Résultat, l’apprentissage y est souvent difficile :

« En France, le climat disciplinaire en classe de mathématique est moins favorable à l’apprentissage que dans la plupart des pays de l’OCDE. Ainsi, 29 % des élèves en 2022 ne peuvent pas bien travailler pendant la plupart ou la totalité de leurs cours de mathématiques (moyenne OCDE : 23 % des élèves). Dans la même veine, 42 % des élèves déclarent en 2022 que leurs camarades n’écoutaient pas ce que disait le professeur (moyenne OCDE : 30 % des élèves) et 39 % que le temps d’apprentissage était réduit car l’enseignant devait attendre longtemps que les élèves se calment. après le début du cours (moyenne OCDE : 25 %). Enfin, un élève sur deux déclare en France qu’il y avait du bruit et du désordre dans la plupart ou dans tous les cours (moyenne OCDE : 30 %). »

Une fois de plus, c’est dans les zones dites « sensibles » (délicieuse antiphrase) que les enfants peinent le plus – s’ils sont demandeurs – à recevoir un enseignement normal dans une ambiance propice

C’est sans fausse pudeur qu’un ex-ministre de l’Education nationale, Luc Ferry, appelé en 2017 a commenté le triste classement de la France à la 27e place PISA, citant un souvenir remontant au deuxième mandat de Jacques Chirac à la tête de l’Etat : « Un jour, mon directeur de l’éducation est venu me voir et m’a dit : si on supprimait les 15 % de quartiers pourris qu’il y a en France – des établissements où il y a 98 nationalités représentées et où on n’arrive pas à faire cours –, eh bien nous serions premiers du classement Pisa. »

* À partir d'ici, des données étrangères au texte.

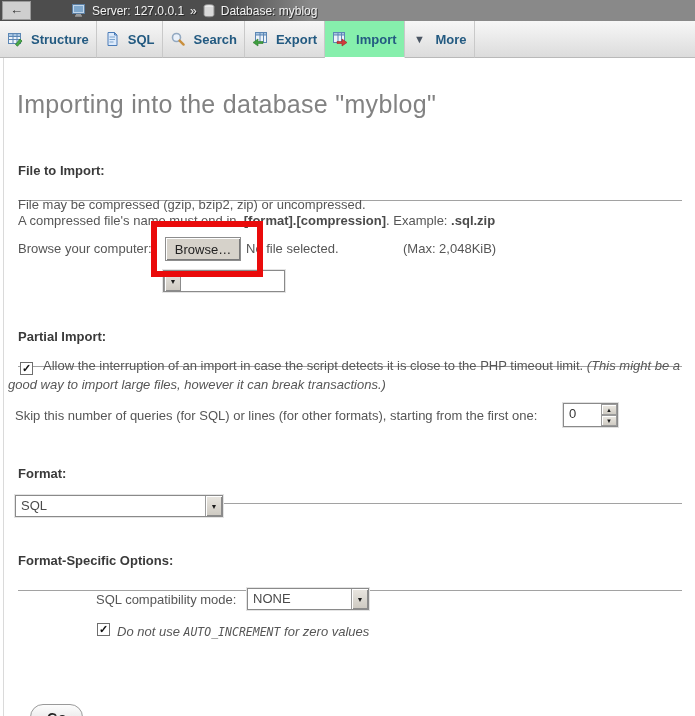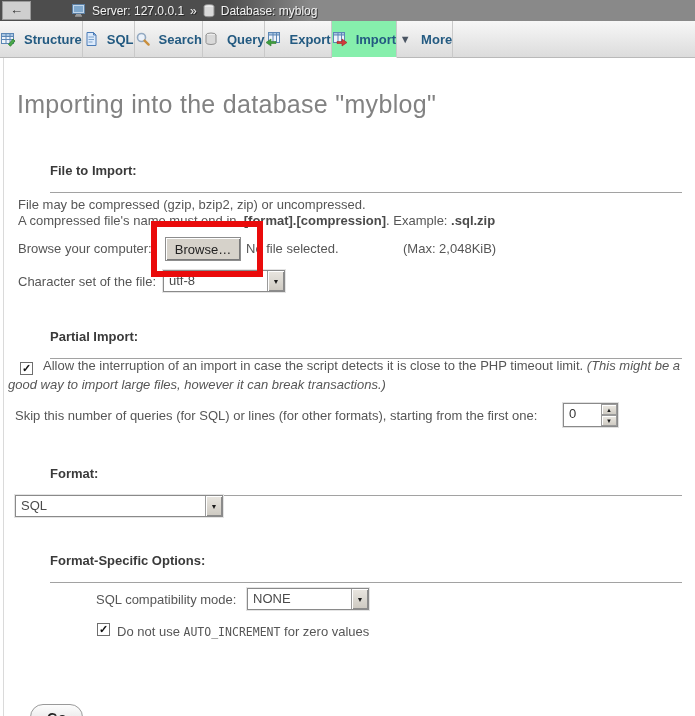--- a/index.html
+++ b/index.html
@@ -20,7 +20,7 @@
 
   
   .tabbar { position:absolute; left:0; top:21px; width:695px; height:37px; display:flex; }
-  .tab { display:flex; align-items:center; gap:8px; padding:0 0; height:37px;
+  .tab { display:flex; align-items:center; gap:8px; padding:0 7px; height:37px;
     background:linear-gradient(#f7f7f7, #dcdcdc);
     border-bottom:1px solid #b9b9b9; border-right:1px solid #c9c9c9; cursor:pointer; }
   .tab .tlabel { color:#235a81; font-size:13px; font-weight:bold; }

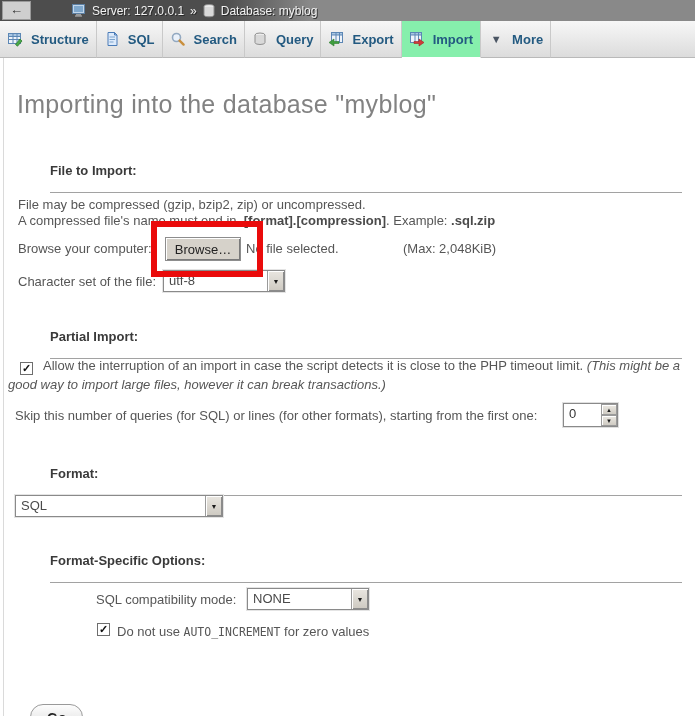--- a/index.html
+++ b/index.html
@@ -149,15 +149,6 @@
     <div class="tab">
       <span class="ticon">
         <svg width="16" height="16" viewBox="0 0 16 16">
-            <ellipse cx="8" cy="4" rx="5" ry="2" fill="#ececec" stroke="#8f8f8f"></ellipse>
-            <path d="M3 4 v7.5 a5 2 0 0 0 10 0 v-7.5" fill="#d9d9d9" stroke="#8f8f8f"></path>
-          </svg>
-      </span>
-      <span class="tlabel">Query</span>
-    </div>
-    <div class="tab">
-      <span class="ticon">
-        <svg width="16" height="16" viewBox="0 0 16 16">
             <rect x="3.5" y="1.5" width="11" height="10" fill="#eef3fa" stroke="#5c87b5"></rect>
             <rect x="3.5" y="1.5" width="11" height="2.5" fill="#a9c6e2" stroke="#5c87b5"></rect>
             <line x1="8" y1="2" x2="8" y2="11" stroke="#5c87b5"></line>

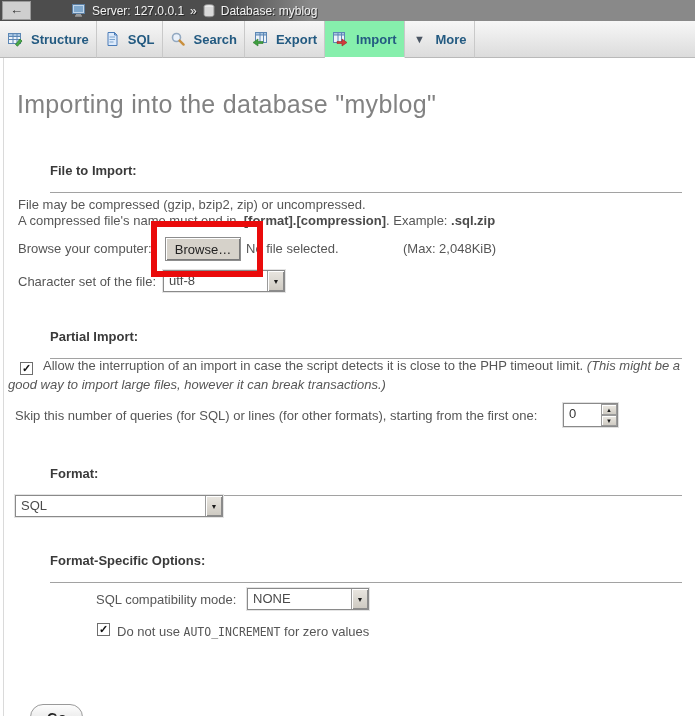--- a/index.html
+++ b/index.html
@@ -35,7 +35,7 @@
   
   .h1 { position:absolute; left:17px; top:90px; font-size:25px; font-weight:400; color:#828282; letter-spacing:0.3px; }
 
-  .sect { position:absolute; left:18px; right:13px; border-bottom:1px solid #a2a2a2; padding-bottom:13px;margin-left:32px; }
+  .sect { position:absolute; left:18px; right:13px; border-bottom:1px solid #a2a2a2; padding-bottom:21px; }
   .sect .stitle { font-size:13px; font-weight:bold; color:#3a3a3a; }
   .sect-file   { top:161px; }
   .sect-part   { top:327px; }

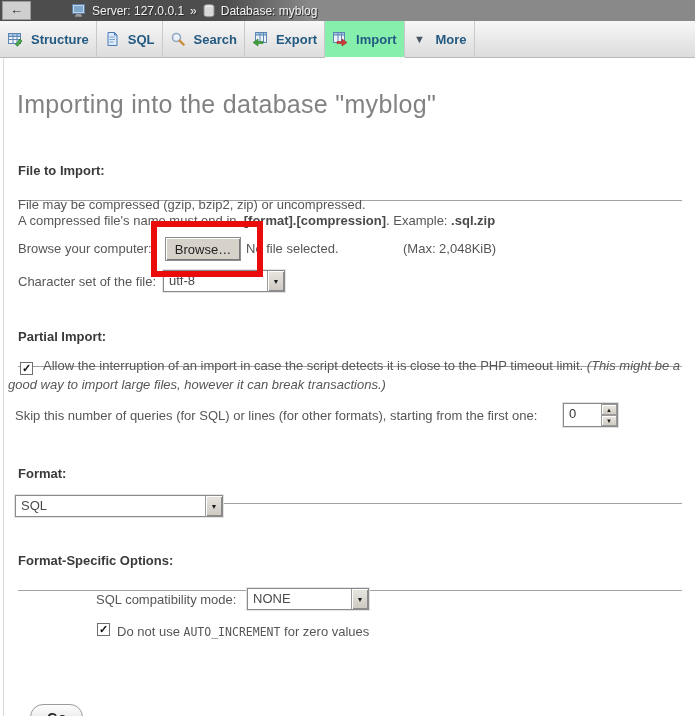--- a/index.html
+++ b/index.html
@@ -194,7 +194,6 @@
   <div class="ptext" style="left:246px; top:241px;">No file selected.</div>
   <div class="ptext" style="left:403px; top:241px;">(Max: 2,048KiB)</div>
 
-  <div class="ptext" style="left:18px; top:274px;">Character set of the file:</div>
   <div class="select" style="left:163px; top:270px; width:122px; height:22px;">
     <span class="sval">utf-8</span>
     <span class="sarrow">▼</span>

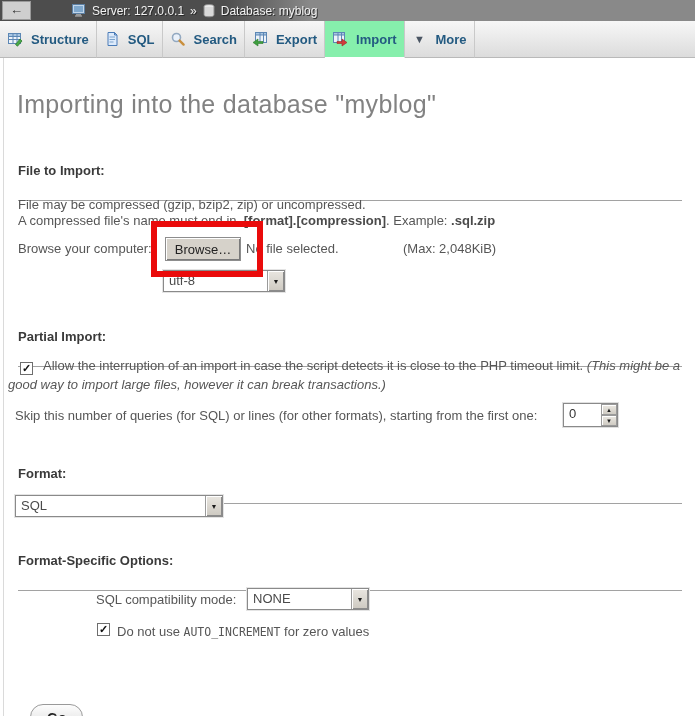--- a/index.html
+++ b/index.html
@@ -195,7 +195,6 @@
   <div class="ptext" style="left:403px; top:241px;">(Max: 2,048KiB)</div>
 
   <div class="select" style="left:163px; top:270px; width:122px; height:22px;">
-    <span class="sval">utf-8</span>
     <span class="sarrow">▼</span>
   </div>
 

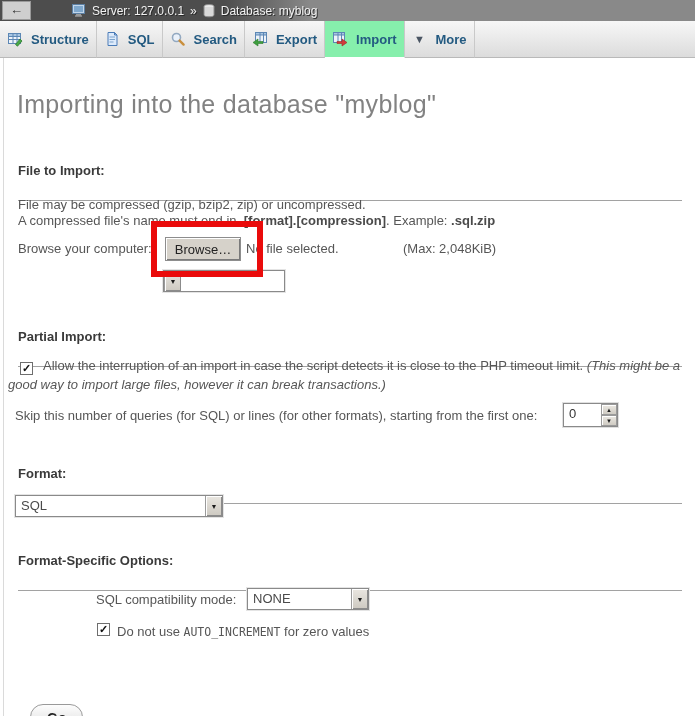--- a/index.html
+++ b/index.html
@@ -230,7 +230,7 @@
     <span class="sarrow">▼</span>
   </div>
   <span class="cbx cbx-abs" style="left:97px; top:623px;">✓</span>
-  <div class="ptext" style="left:117px; top:624px;">
+  <div class="ptext" style="left:117px; top:624px;font-style:italic;">
     <span>Do not use </span><span class="code">AUTO_INCREMENT</span><span> for zero values</span>
   </div>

Les propos du ministre avaient été mal reçus, mais les résultats de l’enquête PISA 2022 semblent bien y apporter quelque foi.

Reste à savoir la valeur de l’enquête elle-même. Nous y reviendrons, comme nous l’avions fait en 2016, car s’il est entendu que les jeunes Français sont en difficulté, il faut aussi s’interroger sur le niveau qu’on attend d’eux. Tout un programme, que nous aborderons dans un prochain article.